Вокруг слышалась возня и редкие команды. Чуть поднимаю голову и вижу, как вся толпа, что шла с обозом, прыснула в разные стороны. Возница подстегивает старую клячу, что тянет нашу телегу, кнутом, и тут раздался он… Вой с неба был настолько громким и противным, что шея невольно втянулась в плечи. Так вот что такое «лаптежник», заходящий на бомбометание, бляха, страшно-то как… Перевалился через борт телеги прямо на ходу. Больно ударившись о землю, загребая руками и ногами, отползаю в сторону. В нескольких метрах виднелась расщелина, может овражек небольшой, туда я и двинул. От разрыва первой бомбы меня подкинуло на полметра. Грохнувшись, попытался оглядеться, но боясь не успеть доползти, бросил это занятие. Вот она, спасительная расщелина. Утрамбовался так, что не вижу ни хрена вокруг, в глазах песок, во рту грязь. Тьфу ты, хрен отплюешься теперь. Между тем грохот и взрывы продолжались, землю трясло так, что та передавала часть энергии взрывов на меня. Боль не такая, что не вынести, но приятного мало. Земля, казалось, летела отовсюду, даже горизонтально. Когда вокруг стихло, я не заметил, видимо опять отключался. Выполз из ямы, когда уже смеркалось. Вокруг была небольшая суета, соскребали убитых, перевязывали недобитых. С грустью отметил, что телег у нас больше нет. Разглядев бывшего возницу с «моей» телеги, поковылял к нему.

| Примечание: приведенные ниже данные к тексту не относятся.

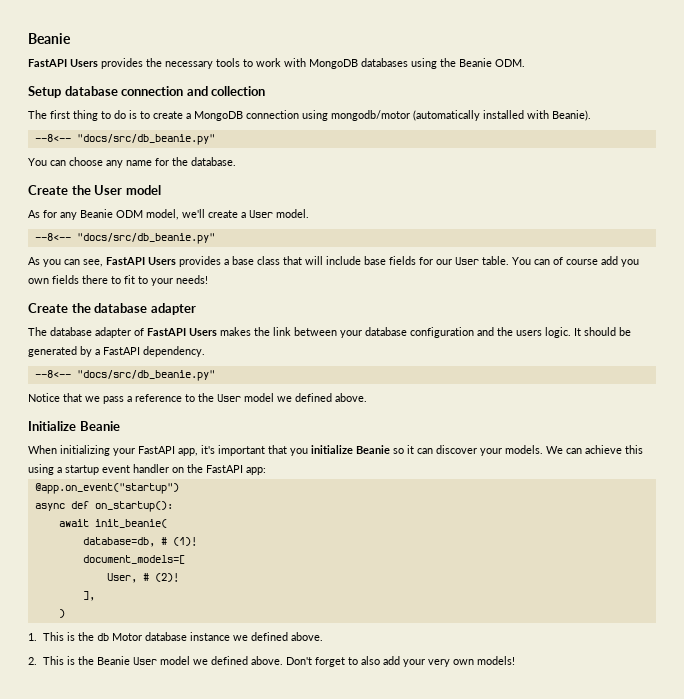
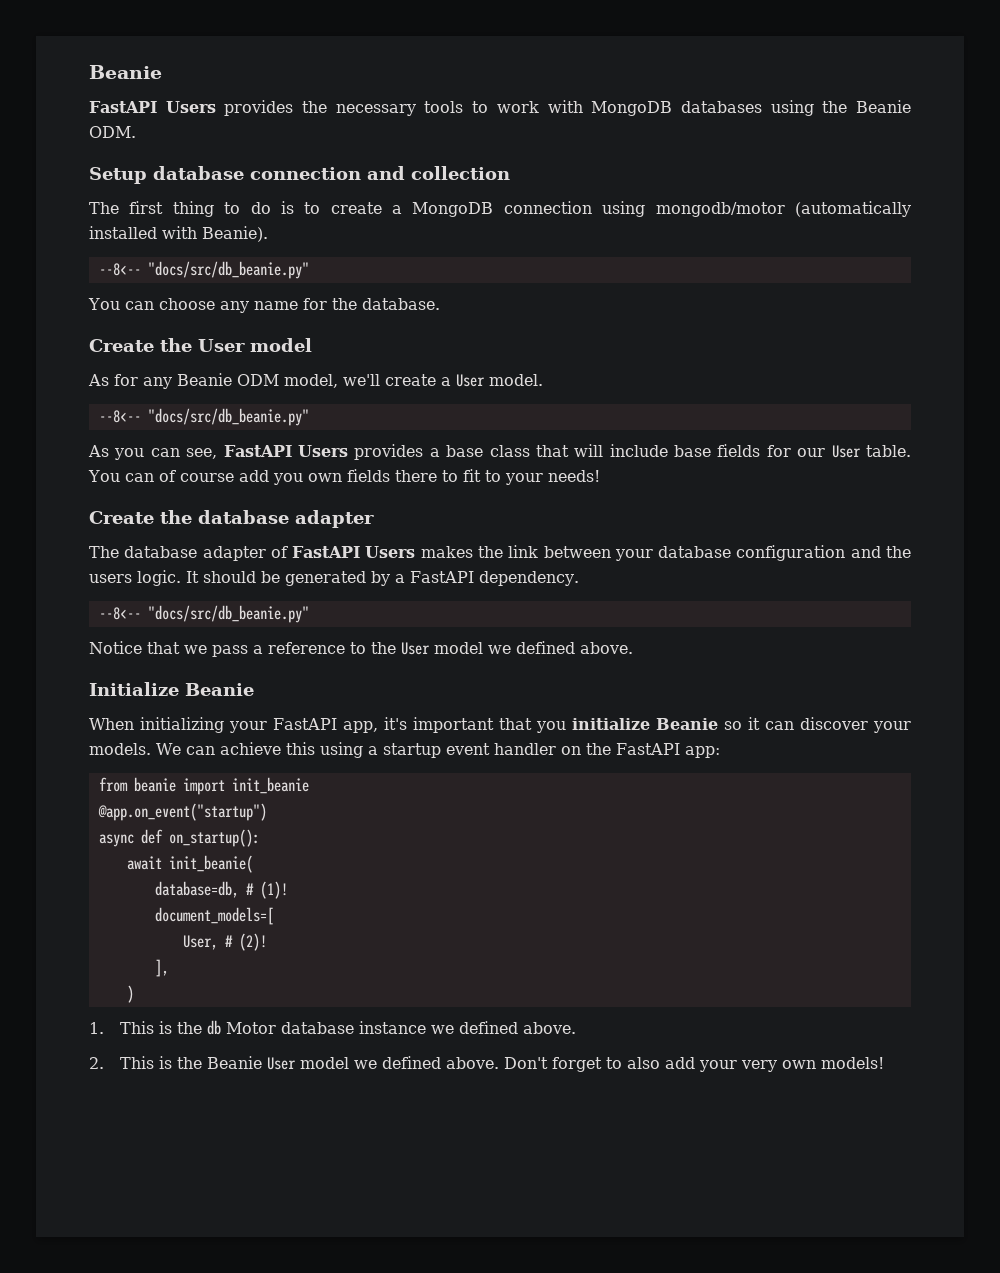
+ from beanie import init_beanie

– Бать, есть закурить, – спросил первое, что пришло в голову.
– Держи, только спичек нет, – не поднимая головы, ответил водитель кобылы. Взяв у него кисет, развязал тесемку и заглянул внутрь. Хорошо, даже бумага заготовлена. Свернул «ножку» и закурил. Спички я давно в кармане нашел, а вот кисета не было, жить – хорошо!
– Дай «добью», – обратился возница. Я протянул ему с начала его же кисет, сделав пару затяжек, передал и самокрутку. Боец глубоко затянулся и крякнул от удовольствия.
– Хорошо пошла, – констатировал он.
– Точно. Куда идем-то, известно? – решил забросить удочку я.
– Теперь уж и не знаю, куда пойдем. Убило при бомбежке и командира, и старшину. Шли на восток.
– Понятно, что не на запад. Где мы хоть примерно-то, ни хрена не помню, что случилось. Очухался у тебя в повозке.
– Так Дон где-то недалеко на северо-восток. А приложило тебя еще под Лозовой. – Черт, ни фига не ясно, может, как сорок первый быть, так и сорок второй.
– Дед, а бумаги нет? А то неудобно курево у тебя «стрелять» постоянно, так хоть бумага своя будет. Разбогатею – отдам.
– Вон полстранички от газеты осталось, бери, табаку-то отсыпать?
– Спасибо. И так как попрошайка. Табак-то, может, у кого найду, а вот с бумагой труднее.
– Это точно, – кивнул возница и отдал мне газету. Меня интересовала только дата вверху. 21 мая 1942 года, вот так, значит, вышли из котла под Барвенково, ну хоть что-то теперь знаю. Неизвестно, сколько мы тут болтаемся, но думаю, что сейчас июнь, а может и июль, жарко уж больно.
Если и правда уже второй месяц лета, то фрицы сейчас будут жать нас за Дон и сразу двинут к Волге. Если раньше не хлопнут, значит, могу встретить своего деда в городе на Волге. Шучу, конечно, где я тут его встречу. Да и в госпиталь он попадет скоро, с первым ранением. А меня, наверное, с остатками роты, в которую я «попал», отправят на переформирование. Ну, это в идеале, конечно, скорее просто вольют в какую-нибудь часть, да и все. Возница сказал, что от роты осталось двенадцать человек. Теперь вот еще и оставшихся командиров выбило.